[WORKING DATA]
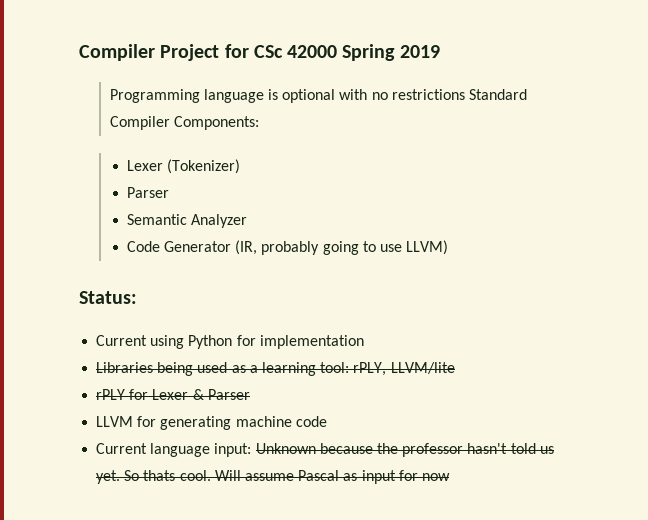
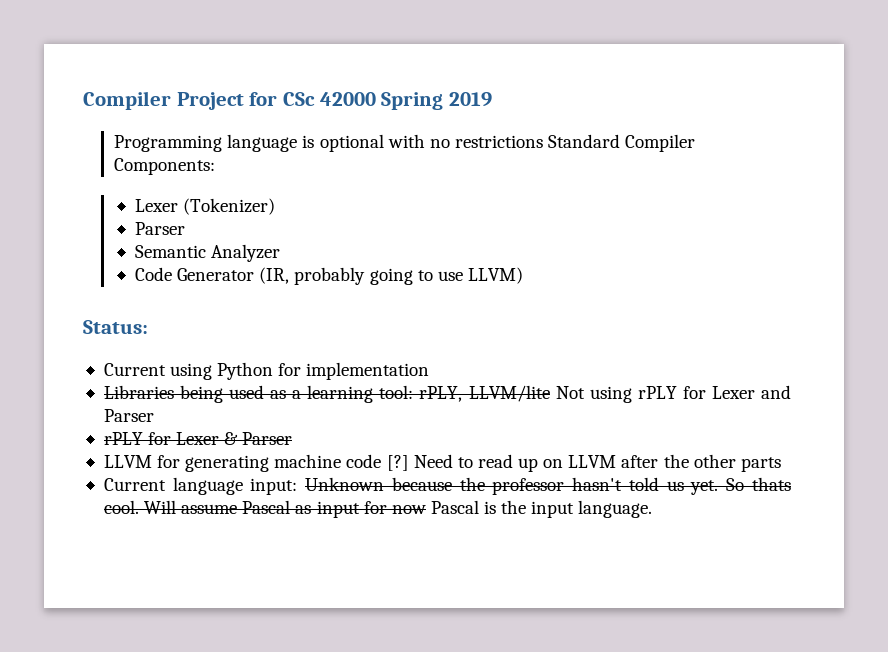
- Libraries being used as a learning tool: rPLY, LLVM/lite
+ Libraries being used as a learning tool: rPLY, LLVM/lite Not using rPLY for Lexer and Parser
- LLVM for generating machine code
+ LLVM for generating machine code [?] Need to read up on LLVM after the other parts
- Will assume Pascal as input for now
+ Will assume Pascal as input for now Pascal is the input language.

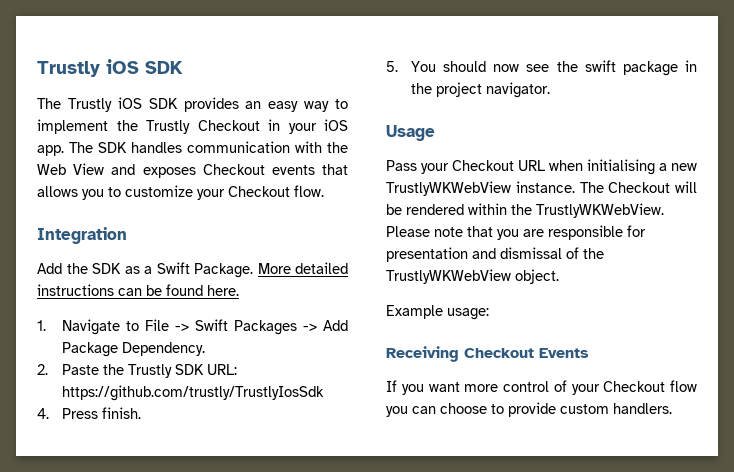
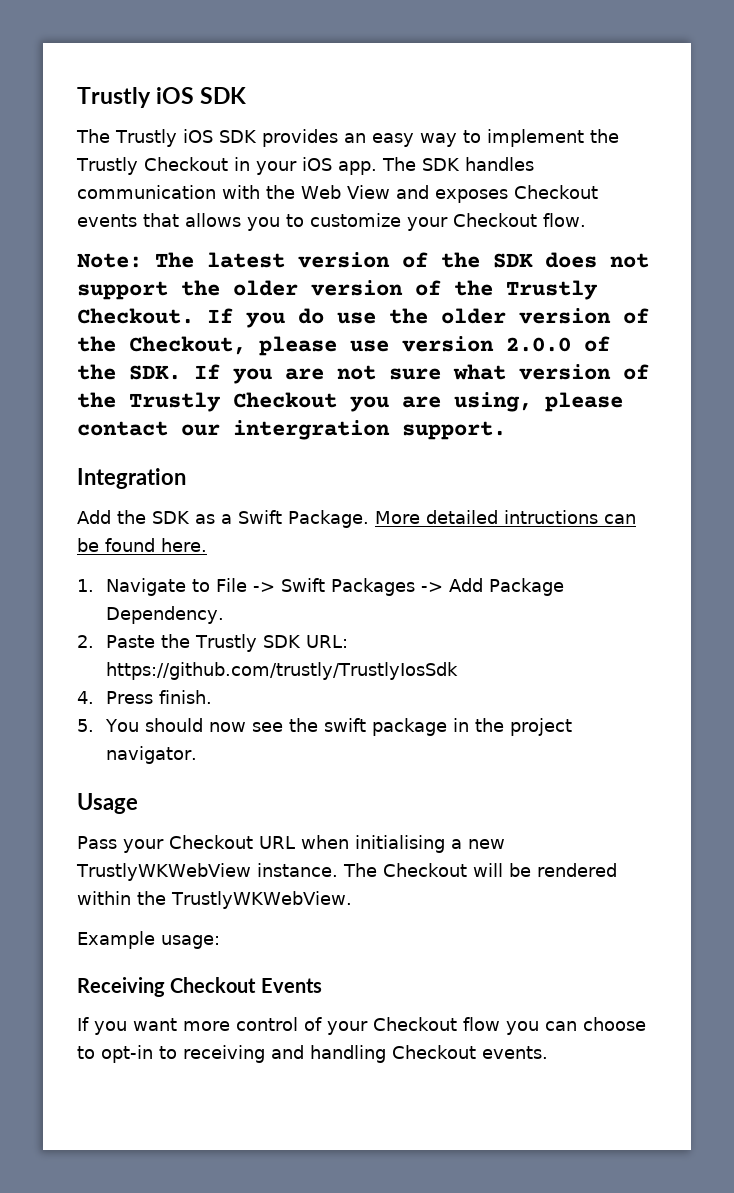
+ Note: The latest version of the SDK does not support the older version of the Trustly Checkout. If you do use the older version of the Checkout, please use version 2.0.0 of the SDK. If you are not sure what version of the Trustly Checkout you are using, please contact our intergration support.
- More detailed instructions can be found here.
+ More detailed intructions can be found here.
- Please note that you are responsible for presentation and dismissal of the TrustlyWKWebView object.
- If you want more control of your Checkout flow you can choose to provide custom handlers.
+ If you want more control of your Checkout flow you can choose to opt-in to receiving and handling Checkout events.

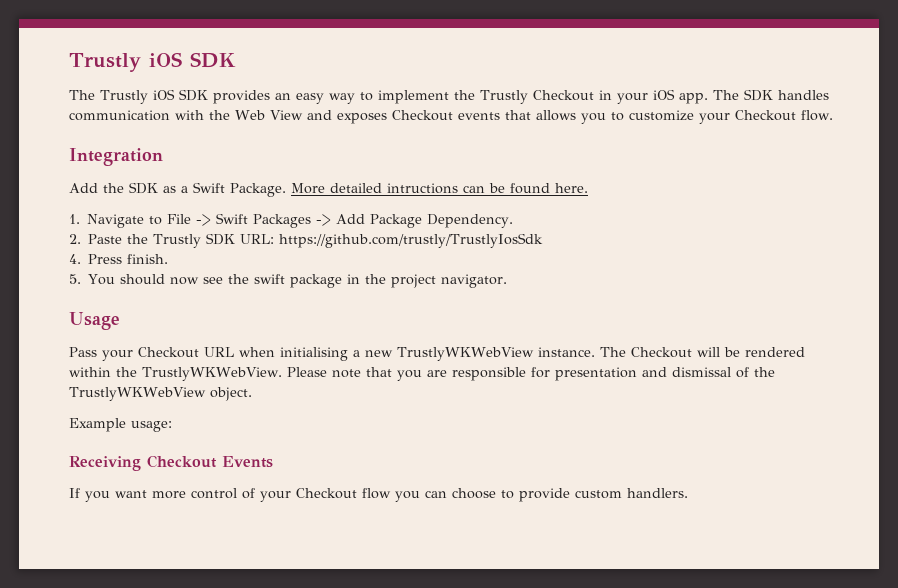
- Note: The latest version of the SDK does not support the older version of the Trustly Checkout. If you do use the older version of the Checkout, please use version 2.0.0 of the SDK. If you are not sure what version of the Trustly Checkout you are using, please contact our intergration support.
+ Please note that you are responsible for presentation and dismissal of the TrustlyWKWebView object.
- If you want more control of your Checkout flow you can choose to opt-in to receiving and handling Checkout events.
+ If you want more control of your Checkout flow you can choose to provide custom handlers.

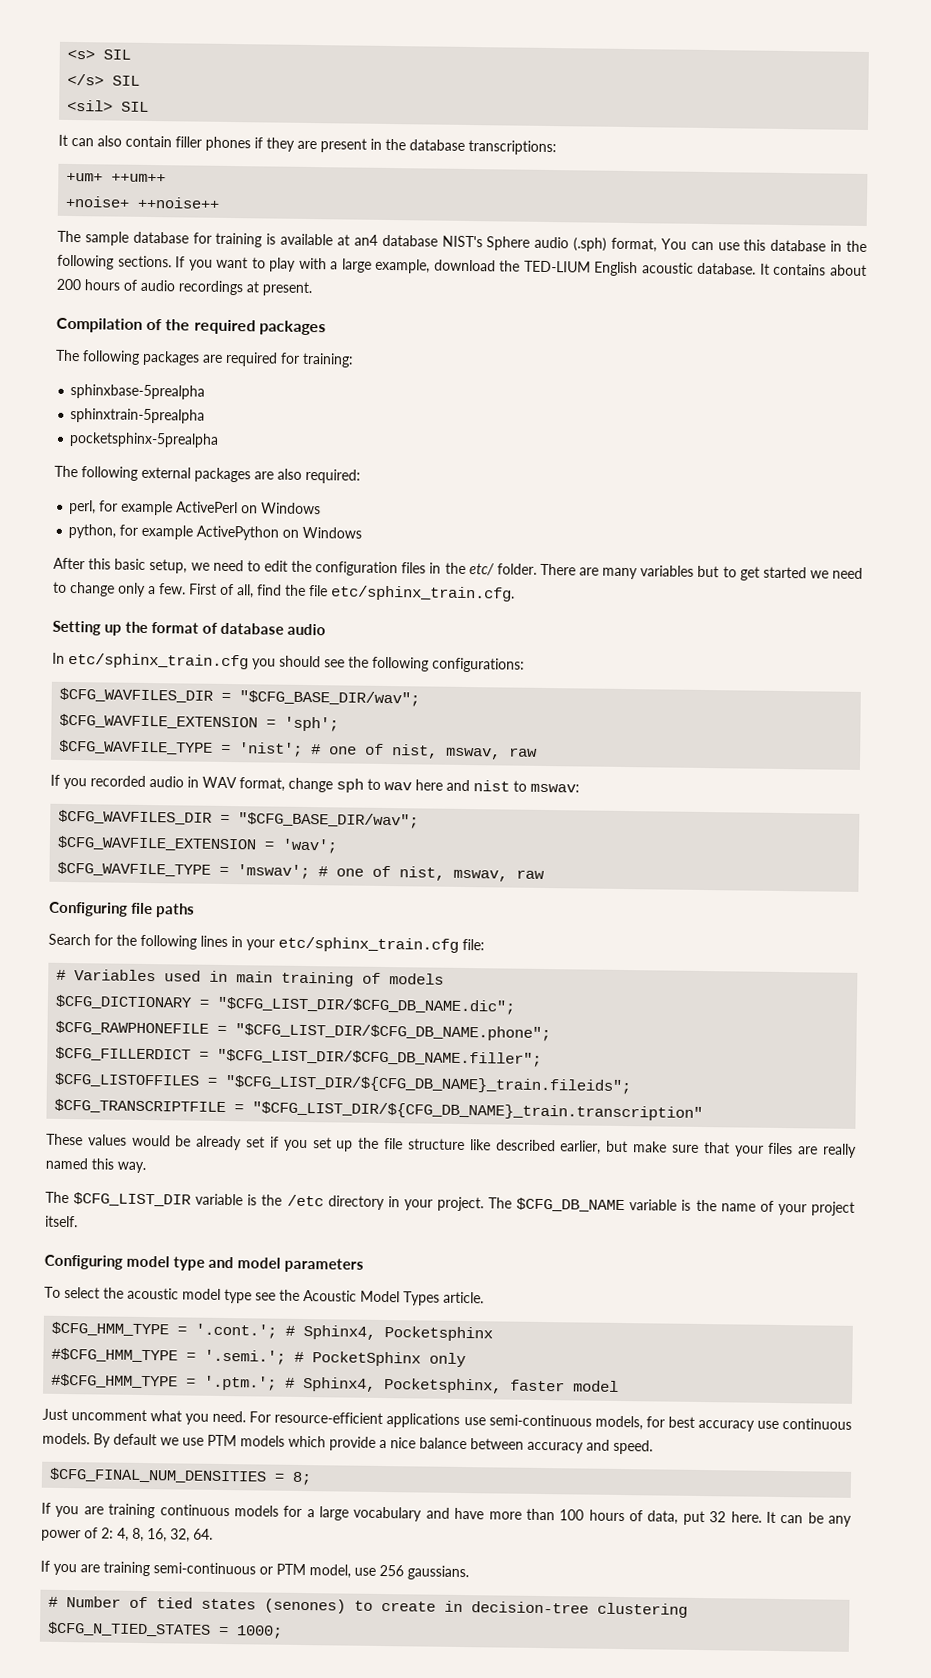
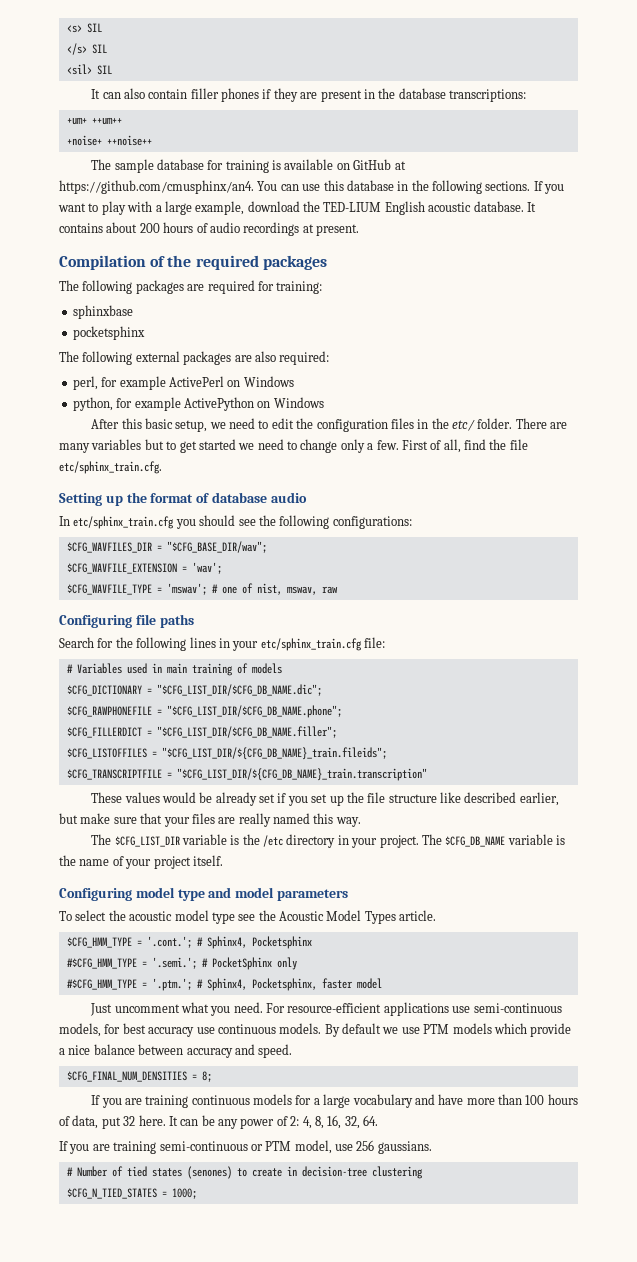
- The sample database for training is available at an4 database NIST's Sphere audio (.sph) format, You can use this database in the following sections.
+ The sample database for training is available on GitHub at https://github.com/cmusphinx/an4. You can use this database in the following sections.
- sphinxbase-5prealpha
- sphinxtrain-5prealpha
- pocketsphinx-5prealpha
+ sphinxbase
+ pocketsphinx
- $CFG_WAVFILE_EXTENSION = 'sph';
- $CFG_WAVFILE_TYPE = 'nist'; # one of nist, mswav, raw
- If you recorded audio in WAV format, change sph to wav here and nist to mswav:
- $CFG_WAVFILES_DIR = "$CFG_BASE_DIR/wav";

[EXERCISE PROMPT] Transcribe the listing above verbatim. Omit the pictures.

[WORKED SOLUTION]
- Libraries being used as a learning tool: rPLY, LLVM/lite
+ Libraries being used as a learning tool: rPLY, LLVM/lite Not using rPLY for Lexer and Parser
- LLVM for generating machine code
+ LLVM for generating machine code [?] Need to read up on LLVM after the other parts
- Will assume Pascal as input for now
+ Will assume Pascal as input for now Pascal is the input language.

+ Note: The latest version of the SDK does not support the older version of the Trustly Checkout. If you do use the older version of the Checkout, please use version 2.0.0 of the SDK. If you are not sure what version of the Trustly Checkout you are using, please contact our intergration support.
- More detailed instructions can be found here.
+ More detailed intructions can be found here.
- Please note that you are responsible for presentation and dismissal of the TrustlyWKWebView object.
- If you want more control of your Checkout flow you can choose to provide custom handlers.
+ If you want more control of your Checkout flow you can choose to opt-in to receiving and handling Checkout events.

- Note: The latest version of the SDK does not support the older version of the Trustly Checkout. If you do use the older version of the Checkout, please use version 2.0.0 of the SDK. If you are not sure what version of the Trustly Checkout you are using, please contact our intergration support.
+ Please note that you are responsible for presentation and dismissal of the TrustlyWKWebView object.
- If you want more control of your Checkout flow you can choose to opt-in to receiving and handling Checkout events.
+ If you want more control of your Checkout flow you can choose to provide custom handlers.

- The sample database for training is available at an4 database NIST's Sphere audio (.sph) format, You can use this database in the following sections.
+ The sample database for training is available on GitHub at https://github.com/cmusphinx/an4. You can use this database in the following sections.
- sphinxbase-5prealpha
- sphinxtrain-5prealpha
- pocketsphinx-5prealpha
+ sphinxbase
+ pocketsphinx
- $CFG_WAVFILE_EXTENSION = 'sph';
- $CFG_WAVFILE_TYPE = 'nist'; # one of nist, mswav, raw
- If you recorded audio in WAV format, change sph to wav here and nist to mswav:
- $CFG_WAVFILES_DIR = "$CFG_BASE_DIR/wav";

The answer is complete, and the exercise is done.